• [WHAT YOU ARE ASKED TO DO]: Exclude images; transcribe the rest of the data exactly.

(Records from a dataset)
────────

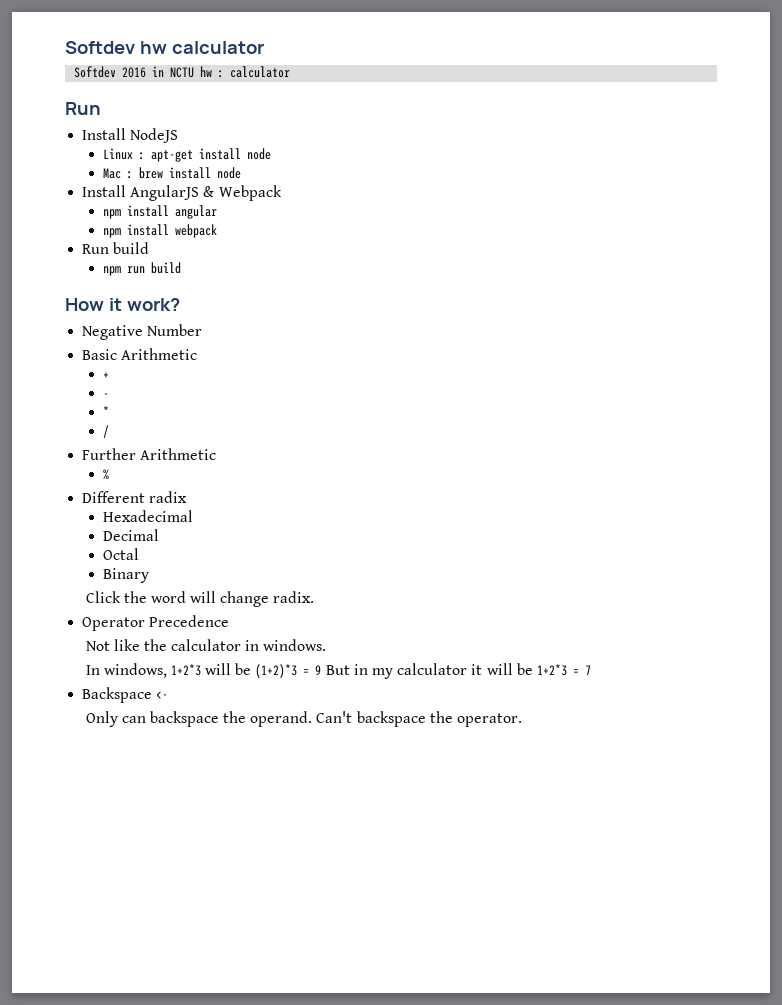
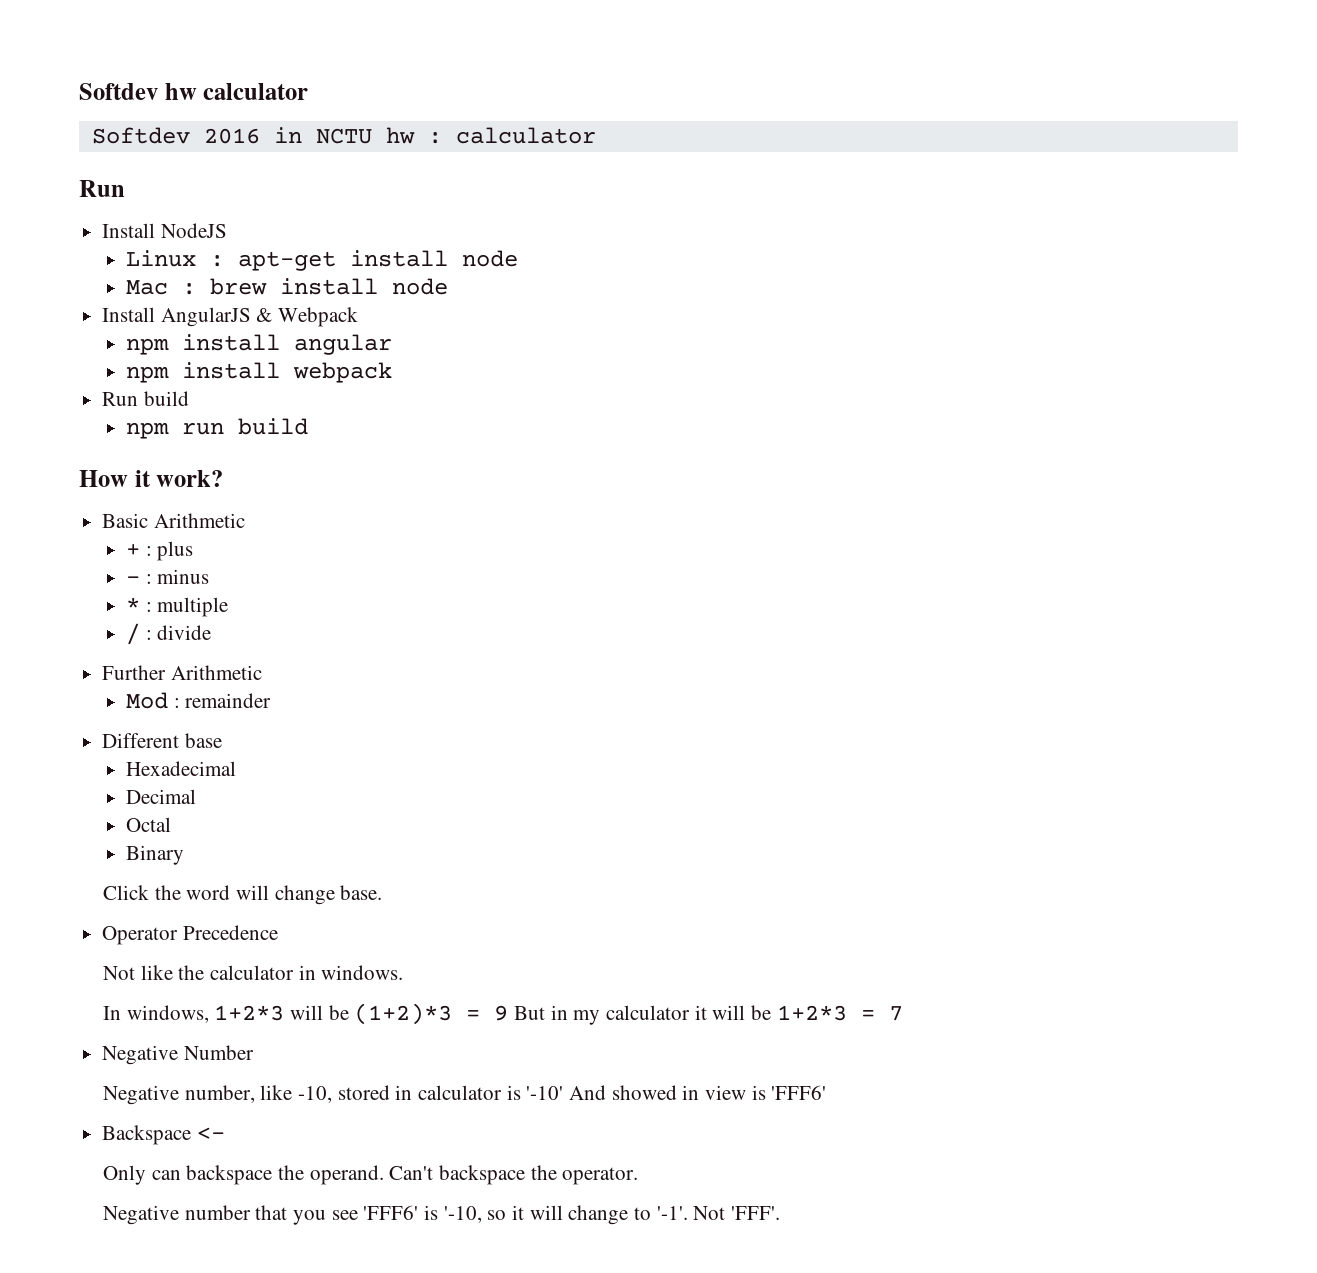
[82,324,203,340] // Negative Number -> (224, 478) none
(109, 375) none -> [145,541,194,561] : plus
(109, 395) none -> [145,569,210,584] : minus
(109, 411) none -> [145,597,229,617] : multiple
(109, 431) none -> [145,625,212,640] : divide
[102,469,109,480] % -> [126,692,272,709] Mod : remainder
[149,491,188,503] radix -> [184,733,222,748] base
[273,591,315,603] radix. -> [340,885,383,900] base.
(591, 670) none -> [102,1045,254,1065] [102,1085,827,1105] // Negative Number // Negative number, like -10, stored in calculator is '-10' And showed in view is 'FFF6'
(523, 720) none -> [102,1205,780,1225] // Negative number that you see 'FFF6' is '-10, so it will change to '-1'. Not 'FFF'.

────────

• [ANSWER SECTION]:
[82,324,203,340] // Negative Number -> (224, 478) none
(109, 375) none -> [145,541,194,561] : plus
(109, 395) none -> [145,569,210,584] : minus
(109, 411) none -> [145,597,229,617] : multiple
(109, 431) none -> [145,625,212,640] : divide
[102,469,109,480] % -> [126,692,272,709] Mod : remainder
[149,491,188,503] radix -> [184,733,222,748] base
[273,591,315,603] radix. -> [340,885,383,900] base.
(591, 670) none -> [102,1045,254,1065] [102,1085,827,1105] // Negative Number // Negative number, like -10, stored in calculator is '-10' And showed in view is 'FFF6'
(523, 720) none -> [102,1205,780,1225] // Negative number that you see 'FFF6' is '-10, so it will change to '-1'. Not 'FFF'.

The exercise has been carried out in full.